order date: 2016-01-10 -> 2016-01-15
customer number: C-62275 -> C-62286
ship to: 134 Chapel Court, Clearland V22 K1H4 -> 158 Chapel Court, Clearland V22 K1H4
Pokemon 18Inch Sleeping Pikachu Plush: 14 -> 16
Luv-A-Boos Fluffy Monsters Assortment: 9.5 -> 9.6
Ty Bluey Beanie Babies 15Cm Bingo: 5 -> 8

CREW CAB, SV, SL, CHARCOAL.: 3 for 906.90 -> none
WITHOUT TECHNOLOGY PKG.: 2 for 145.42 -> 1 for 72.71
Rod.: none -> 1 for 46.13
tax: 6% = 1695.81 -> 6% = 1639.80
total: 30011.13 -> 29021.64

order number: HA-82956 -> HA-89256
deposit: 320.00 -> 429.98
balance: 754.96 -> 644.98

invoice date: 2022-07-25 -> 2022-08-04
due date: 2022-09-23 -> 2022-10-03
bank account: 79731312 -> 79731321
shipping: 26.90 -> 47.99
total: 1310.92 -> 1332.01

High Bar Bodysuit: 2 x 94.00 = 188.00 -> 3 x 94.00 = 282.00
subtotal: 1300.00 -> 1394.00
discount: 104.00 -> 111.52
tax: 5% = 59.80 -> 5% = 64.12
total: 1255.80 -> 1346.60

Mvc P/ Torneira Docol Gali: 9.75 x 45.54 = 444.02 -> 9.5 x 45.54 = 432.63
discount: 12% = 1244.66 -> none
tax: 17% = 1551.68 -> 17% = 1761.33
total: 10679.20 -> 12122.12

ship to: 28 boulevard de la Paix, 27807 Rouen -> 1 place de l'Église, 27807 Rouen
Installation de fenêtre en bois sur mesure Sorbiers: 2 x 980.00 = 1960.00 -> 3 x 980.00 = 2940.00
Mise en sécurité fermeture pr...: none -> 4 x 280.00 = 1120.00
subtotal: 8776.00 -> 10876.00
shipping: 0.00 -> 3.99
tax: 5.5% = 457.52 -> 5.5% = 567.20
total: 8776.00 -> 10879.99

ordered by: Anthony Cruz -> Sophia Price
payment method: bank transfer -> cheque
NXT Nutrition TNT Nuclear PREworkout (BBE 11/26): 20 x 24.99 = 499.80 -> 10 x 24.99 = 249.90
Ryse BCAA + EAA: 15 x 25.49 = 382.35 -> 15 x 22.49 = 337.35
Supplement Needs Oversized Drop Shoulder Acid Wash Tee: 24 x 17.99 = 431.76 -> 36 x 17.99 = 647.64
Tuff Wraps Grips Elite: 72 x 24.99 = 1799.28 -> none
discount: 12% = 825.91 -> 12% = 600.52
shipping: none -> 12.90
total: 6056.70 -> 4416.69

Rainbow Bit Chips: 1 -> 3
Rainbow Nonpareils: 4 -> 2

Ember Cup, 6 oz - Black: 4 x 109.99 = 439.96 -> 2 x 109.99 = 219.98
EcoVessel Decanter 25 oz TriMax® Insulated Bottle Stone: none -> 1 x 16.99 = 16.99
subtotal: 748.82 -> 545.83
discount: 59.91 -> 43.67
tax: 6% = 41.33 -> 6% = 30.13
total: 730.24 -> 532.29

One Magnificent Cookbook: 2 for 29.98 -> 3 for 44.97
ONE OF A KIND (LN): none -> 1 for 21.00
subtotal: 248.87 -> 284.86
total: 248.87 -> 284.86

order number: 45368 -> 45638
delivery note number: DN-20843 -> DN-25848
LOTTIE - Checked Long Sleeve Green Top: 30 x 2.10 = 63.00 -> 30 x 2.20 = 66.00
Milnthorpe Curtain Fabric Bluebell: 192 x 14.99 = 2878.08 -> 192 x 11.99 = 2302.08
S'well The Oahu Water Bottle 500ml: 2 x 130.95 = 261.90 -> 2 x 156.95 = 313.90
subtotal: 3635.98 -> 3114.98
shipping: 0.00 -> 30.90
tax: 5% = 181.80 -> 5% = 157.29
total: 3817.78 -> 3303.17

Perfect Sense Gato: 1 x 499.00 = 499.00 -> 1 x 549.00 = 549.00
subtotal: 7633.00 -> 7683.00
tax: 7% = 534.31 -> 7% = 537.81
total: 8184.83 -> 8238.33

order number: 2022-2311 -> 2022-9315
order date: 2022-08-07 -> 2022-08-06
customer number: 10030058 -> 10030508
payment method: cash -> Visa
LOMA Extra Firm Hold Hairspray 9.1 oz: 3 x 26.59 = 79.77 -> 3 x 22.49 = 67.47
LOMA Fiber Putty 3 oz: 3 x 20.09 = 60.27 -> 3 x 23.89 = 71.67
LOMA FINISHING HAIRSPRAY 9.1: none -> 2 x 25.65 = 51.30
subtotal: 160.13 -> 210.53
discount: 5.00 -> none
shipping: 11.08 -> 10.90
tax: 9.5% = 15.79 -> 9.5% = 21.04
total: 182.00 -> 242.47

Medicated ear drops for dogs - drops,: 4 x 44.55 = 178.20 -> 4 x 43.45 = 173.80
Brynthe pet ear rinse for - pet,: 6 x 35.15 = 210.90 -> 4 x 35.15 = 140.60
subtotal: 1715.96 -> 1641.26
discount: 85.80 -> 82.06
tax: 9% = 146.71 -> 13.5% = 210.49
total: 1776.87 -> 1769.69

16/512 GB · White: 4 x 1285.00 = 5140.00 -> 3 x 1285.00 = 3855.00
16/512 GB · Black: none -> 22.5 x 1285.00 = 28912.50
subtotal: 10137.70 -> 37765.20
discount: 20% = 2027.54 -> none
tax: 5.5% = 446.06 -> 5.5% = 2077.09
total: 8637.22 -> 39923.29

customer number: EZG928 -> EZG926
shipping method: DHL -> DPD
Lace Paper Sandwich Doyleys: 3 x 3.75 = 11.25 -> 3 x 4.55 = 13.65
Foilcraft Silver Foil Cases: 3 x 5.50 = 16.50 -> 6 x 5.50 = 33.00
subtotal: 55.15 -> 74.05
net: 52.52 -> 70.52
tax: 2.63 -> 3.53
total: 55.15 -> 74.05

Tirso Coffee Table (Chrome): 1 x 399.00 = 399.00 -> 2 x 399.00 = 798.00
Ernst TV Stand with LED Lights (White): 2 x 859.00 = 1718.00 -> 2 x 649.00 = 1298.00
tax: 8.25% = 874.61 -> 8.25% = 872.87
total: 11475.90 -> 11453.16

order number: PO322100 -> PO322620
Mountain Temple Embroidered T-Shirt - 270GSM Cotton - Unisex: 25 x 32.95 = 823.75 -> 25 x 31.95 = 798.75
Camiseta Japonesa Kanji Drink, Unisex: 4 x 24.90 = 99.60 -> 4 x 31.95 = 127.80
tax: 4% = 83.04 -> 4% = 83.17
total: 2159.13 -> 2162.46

###

▸ **Directions**
Using the data above, repeat exactly the lines that begin at the line with "bank account: 79731312 -> 79731321" and end at the line with "One Magnificent Cookbook: 2", both ends included.

▸ **Result of the task**
bank account: 79731312 -> 79731321
shipping: 26.90 -> 47.99
total: 1310.92 -> 1332.01

High Bar Bodysuit: 2 x 94.00 = 188.00 -> 3 x 94.00 = 282.00
subtotal: 1300.00 -> 1394.00
discount: 104.00 -> 111.52
tax: 5% = 59.80 -> 5% = 64.12
total: 1255.80 -> 1346.60

Mvc P/ Torneira Docol Gali: 9.75 x 45.54 = 444.02 -> 9.5 x 45.54 = 432.63
discount: 12% = 1244.66 -> none
tax: 17% = 1551.68 -> 17% = 1761.33
total: 10679.20 -> 12122.12

ship to: 28 boulevard de la Paix, 27807 Rouen -> 1 place de l'Église, 27807 Rouen
Installation de fenêtre en bois sur mesure Sorbiers: 2 x 980.00 = 1960.00 -> 3 x 980.00 = 2940.00
Mise en sécurité fermeture pr...: none -> 4 x 280.00 = 1120.00
subtotal: 8776.00 -> 10876.00
shipping: 0.00 -> 3.99
tax: 5.5% = 457.52 -> 5.5% = 567.20
total: 8776.00 -> 10879.99

ordered by: Anthony Cruz -> Sophia Price
payment method: bank transfer -> cheque
NXT Nutrition TNT Nuclear PREworkout (BBE 11/26): 20 x 24.99 = 499.80 -> 10 x 24.99 = 249.90
Ryse BCAA + EAA: 15 x 25.49 = 382.35 -> 15 x 22.49 = 337.35
Supplement Needs Oversized Drop Shoulder Acid Wash Tee: 24 x 17.99 = 431.76 -> 36 x 17.99 = 647.64
Tuff Wraps Grips Elite: 72 x 24.99 = 1799.28 -> none
discount: 12% = 825.91 -> 12% = 600.52
shipping: none -> 12.90
total: 6056.70 -> 4416.69

Rainbow Bit Chips: 1 -> 3
Rainbow Nonpareils: 4 -> 2

Ember Cup, 6 oz - Black: 4 x 109.99 = 439.96 -> 2 x 109.99 = 219.98
EcoVessel Decanter 25 oz TriMax® Insulated Bottle Stone: none -> 1 x 16.99 = 16.99
subtotal: 748.82 -> 545.83
discount: 59.91 -> 43.67
tax: 6% = 41.33 -> 6% = 30.13
total: 730.24 -> 532.29

One Magnificent Cookbook: 2 for 29.98 -> 3 for 44.97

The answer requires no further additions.